Capella Hanoi sits at 11 Lê Phụng Hiểu in the Hoàn Kiếm district, steps from the Opera House and within walking distance of the Old Quarter's concentrated restaurant and retail offer. The hotel provides 24-hour room service, a gym, an indoor pool, and multiple dining venues, which together make extended stays self-sufficient. Booking through Capella's group channels or a qualified travel adviser is the standard approach for reservations and for confirming current room availability and rates, given that this tier of property does not typically offer walk-in accommodation. For the Backstage restaurant specifically, advance reservation is advisable given the Michelin star designation. Additional properties worth considering in the same tier of Vietnam travel include Anantara Quy Nhon Villas, The Anam Mui Ne, Pullman Danang Beach Resort, Hyatt Regency Danang Resort and Spa, and Hôtel des Arts Saigon in Ho Chi Minh City, as well as The Grand Ho Tram for a coastal counterpoint.
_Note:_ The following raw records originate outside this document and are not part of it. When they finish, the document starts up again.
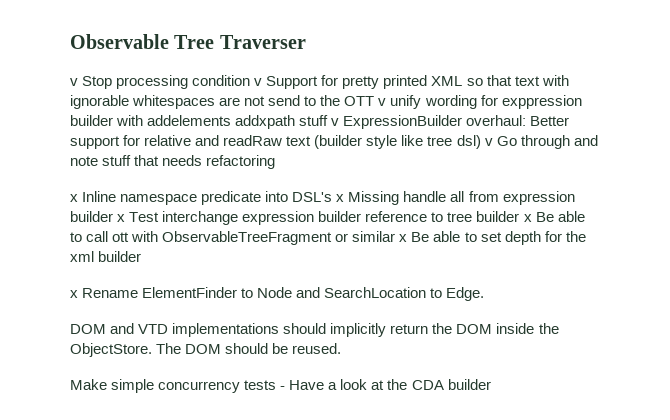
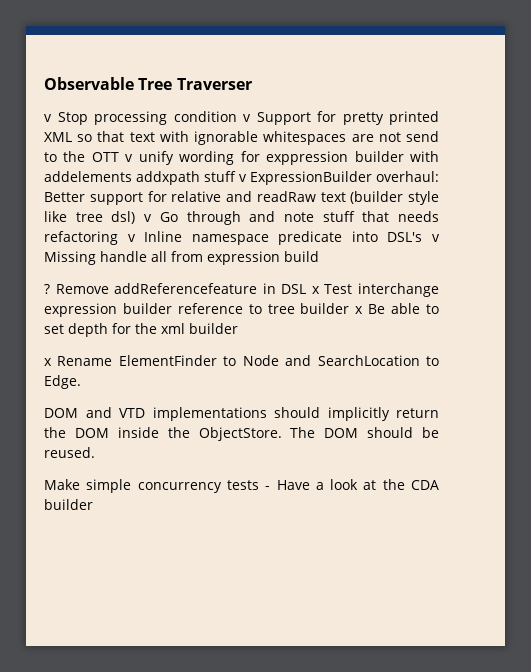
[70,194,78,202] // x -> [127,234,136,242] v
[336,194,345,202] x -> [432,234,441,242] v
[70,211,113,222] builder -> [284,251,319,262] [44,283,307,294] build // ? Remove addReferencefeature in DSL
[86,231,477,245] call ott with ObservableTreeFragment or similar x Be able to -> (440, 309) none

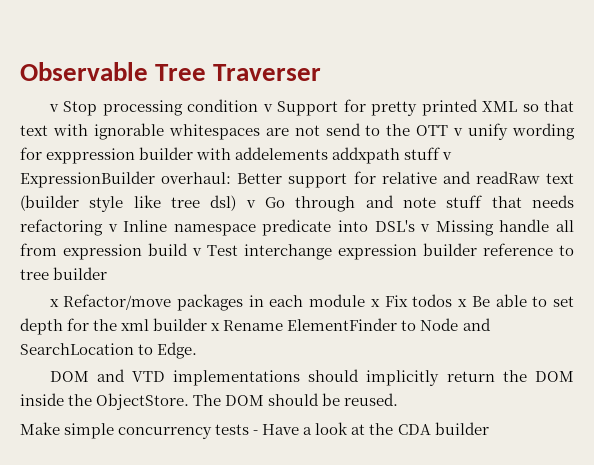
[44,283,320,294] // ? Remove addReferencefeature in DSL x -> [192,248,202,256] v
(350, 308) none -> [49,294,453,311] // x Refactor/move packages in each module x Fix todos
(238, 328) // -> (208, 324) none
Frequently Asked Questions

What room category do guests prefer at Capella Hanoi?
The Premier Rooms at 376 square feet, each with a wrought-iron French balcony and courtyard views, represent the entry point and are consistently noted for their character relative to their size. Guests prioritising space and narrative depth tend to move up to the named suites, where the opera character references, custom Kate Spencer portraits, and suite-specific memorabilia are most fully expressed. The Grand Opera Suite at 2,088 square feet is the property's most extensive accommodation and includes a marble bathroom with a terrace overlooking the Old Quarter.
What is the defining thing about Capella Hanoi?
The consistency of the theatrical concept from exterior to tableware. Most design-led hotels apply an aesthetic to public areas and allow it to thin out in the rooms. Here, the opera narrative runs through every layer: the facade, the lobby sculpture, the named suites, the custom portraits, the restaurant staging, and the bar sourcing. That coherence, combined with the Michelin-starred Backstage restaurant and the 98.5-point La Liste ranking, places it in a very specific position within Hanoi's hotel offer and within the Capella group's global portfolio.
Do they take walk-ins at Capella Hanoi?
At this tier of property, accommodation is by reservation rather than walk-in. Booking in advance through the Capella group's reservations system or a travel adviser is the practical approach. For the Backstage restaurant, which holds a Michelin star, reservations are strongly advised rather than assumed available on arrival. The hotel's other dining venues, including Diva's Lounge and Hudson Room, may be more accessible for unplanned visits, though this is worth confirming directly with the hotel.